For cost, Llama 3.1 8B Instruct lists $0.02/1M input and $0.05/1M output tokens, while Nova Micro lists $0.04/1M input and $0.14/1M output tokens on the cheapest tracked provider. A 70/30 input-output blend puts Llama 3.1 8B Instruct lower by about $0.04 per million blended tokens. Availability is 12 providers versus 2, so concentration risk also matters.
Choose Llama 3.1 8B Instruct when provider fit, lower input-token cost, and broader provider choice are central to the workload. Choose Nova Micro when provider fit are more important. For production, rerun your own prompts through the exact provider, region, and tool stack you plan to ship. This keeps the decision grounded in measurable tradeoffs instead of brand-level assumptions. It also helps separate model capability from provider packaging, which can change cost and latency. For teams standardizing a stack, that distinction is often the difference between a benchmark win and a reliable deployment.
FAQ
Which has a larger context window, Llama 3.1 8B Instruct or Nova Micro?
Llama 3.1 8B Instruct supports 128K tokens, while Nova Micro supports 128K tokens. That gap matters most for long documents, large codebases, retrieval-heavy agents, and conversations where earlier context must remain visible.
Which is cheaper, Llama 3.1 8B Instruct or Nova Micro?
Llama 3.1 8B Instruct is cheaper on tracked token pricing.

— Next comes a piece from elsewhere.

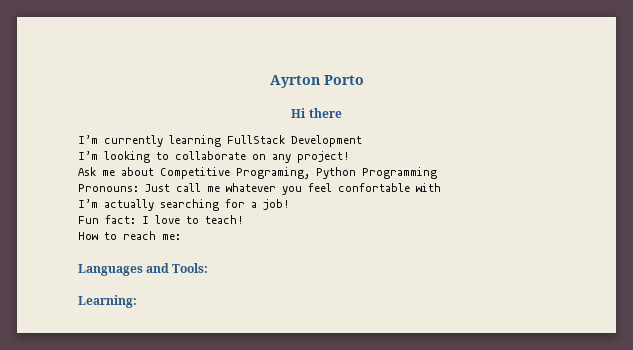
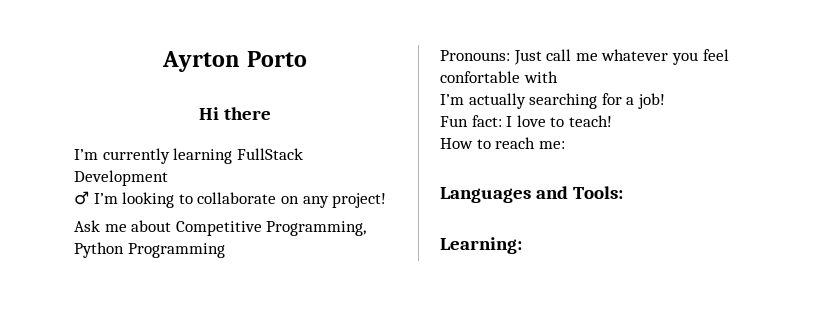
(362, 141) none -> [74,191,89,205] ♂
[236,167,310,179] Programing, -> [266,221,367,236] Programming,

Llama 3.1 8B Instruct costs $0.02/1M input and $0.05/1M output tokens. Nova Micro costs $0.04/1M input and $0.14/1M output tokens. Provider discounts or batch pricing can still change the final bill.
Is Llama 3.1 8B Instruct or Nova Micro open source?

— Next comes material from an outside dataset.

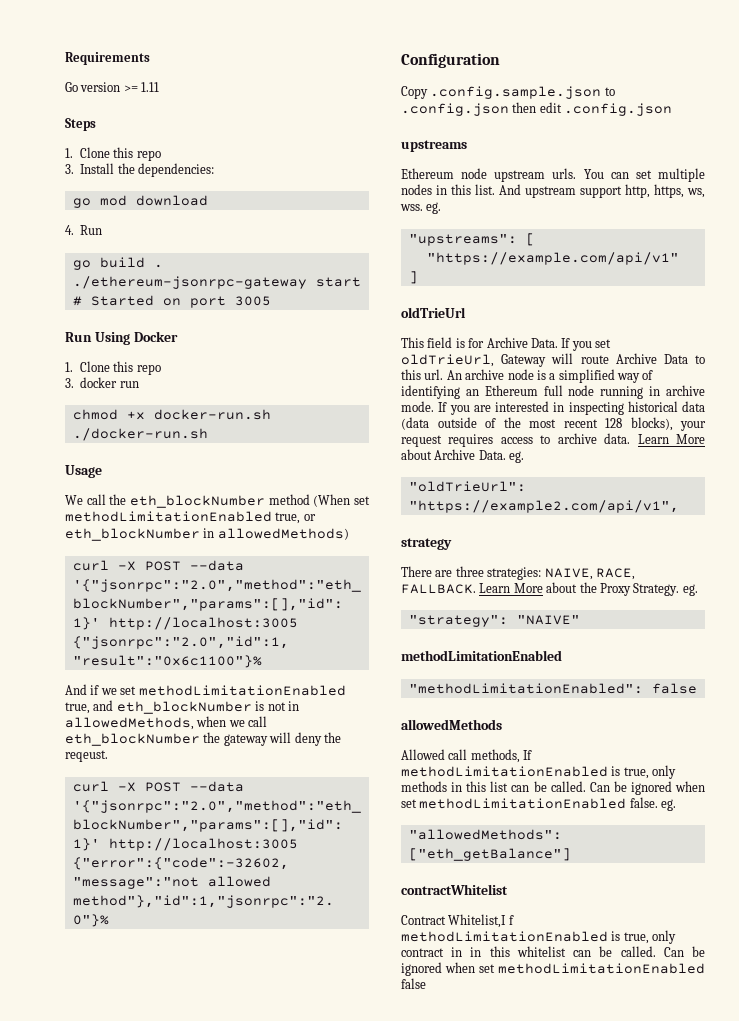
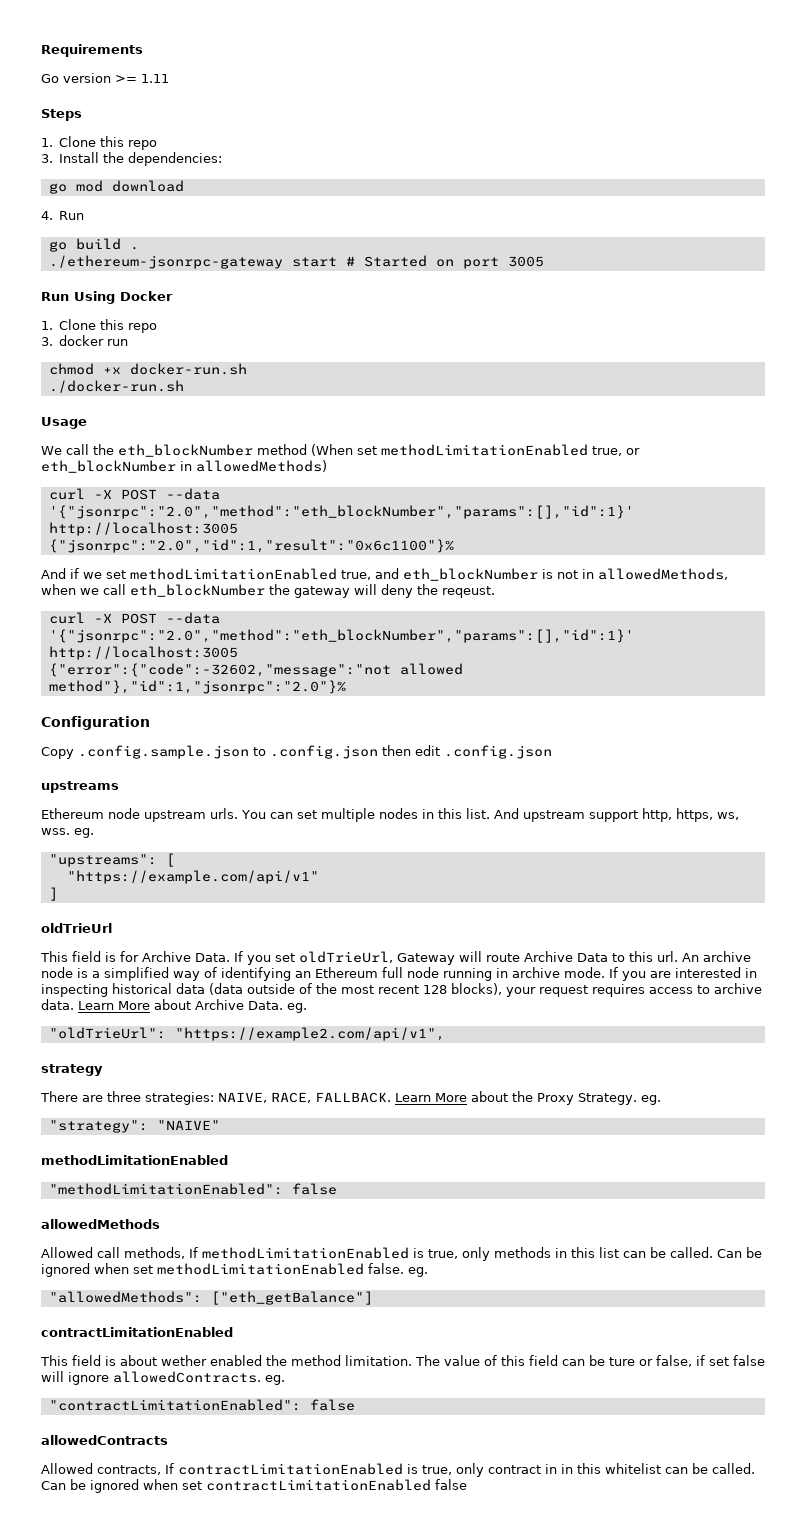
[401,884,508,895] [401,914,514,928] [401,931,608,942] contractWhitelist // Contract Whitelist,I f methodLimitationEnabled -> [41,1327,233,1337] [40,1355,765,1367] [41,1371,285,1385] [48,1399,355,1411] [41,1435,168,1445] [41,1463,403,1475] contractLimitationEnabled // This field is about wether enabled the method limitation. The value of this field can be ture or false, if set false will ignore allowedContracts. eg. // "contractLimitationEnabled": false // allowedContracts // Allowed contracts, If contractLimitationEnabled
[498,963,705,974] methodLimitationEnabled -> [206,1479,431,1491] contractLimitationEnabled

Llama 3.1 8B Instruct is listed under Open Source. Nova Micro is listed under Unknown. License labels affect whether you can self-host, redistribute weights, or rely only on hosted APIs, so confirm the upstream license before deployment.
Which is better for structured outputs, Llama 3.1 8B Instruct or Nova Micro?
Both Llama 3.1 8B Instruct and Nova Micro expose structured outputs. The better choice depends on benchmark fit, context budget, pricing, and whether your provider route exposes the same capability surface.
Where can I run Llama 3.1 8B Instruct and Nova Micro?
Llama 3.1 8B Instruct is available on OctoAI API (Deprecated), Together AI, Fireworks AI, NVIDIA NIM, and GroqCloud. Nova Micro is available on OpenRouter and AWS Bedrock. Provider coverage can affect latency, region availability, compliance posture, and fallback options.
When should I pick Llama 3.1 8B Instruct over Nova Micro?
Llama 3.1 8B Instruct is ~75% cheaper at $0.02/1M; pay for Nova Micro only for provider fit. If your workload also depends on provider fit, start with Llama 3.1 8B Instruct; if it depends on provider fit, run the same evaluation with Nova Micro.
Continue comparing
Last reviewed: 2026-05-16. Data sourced from public model cards and provider documentation.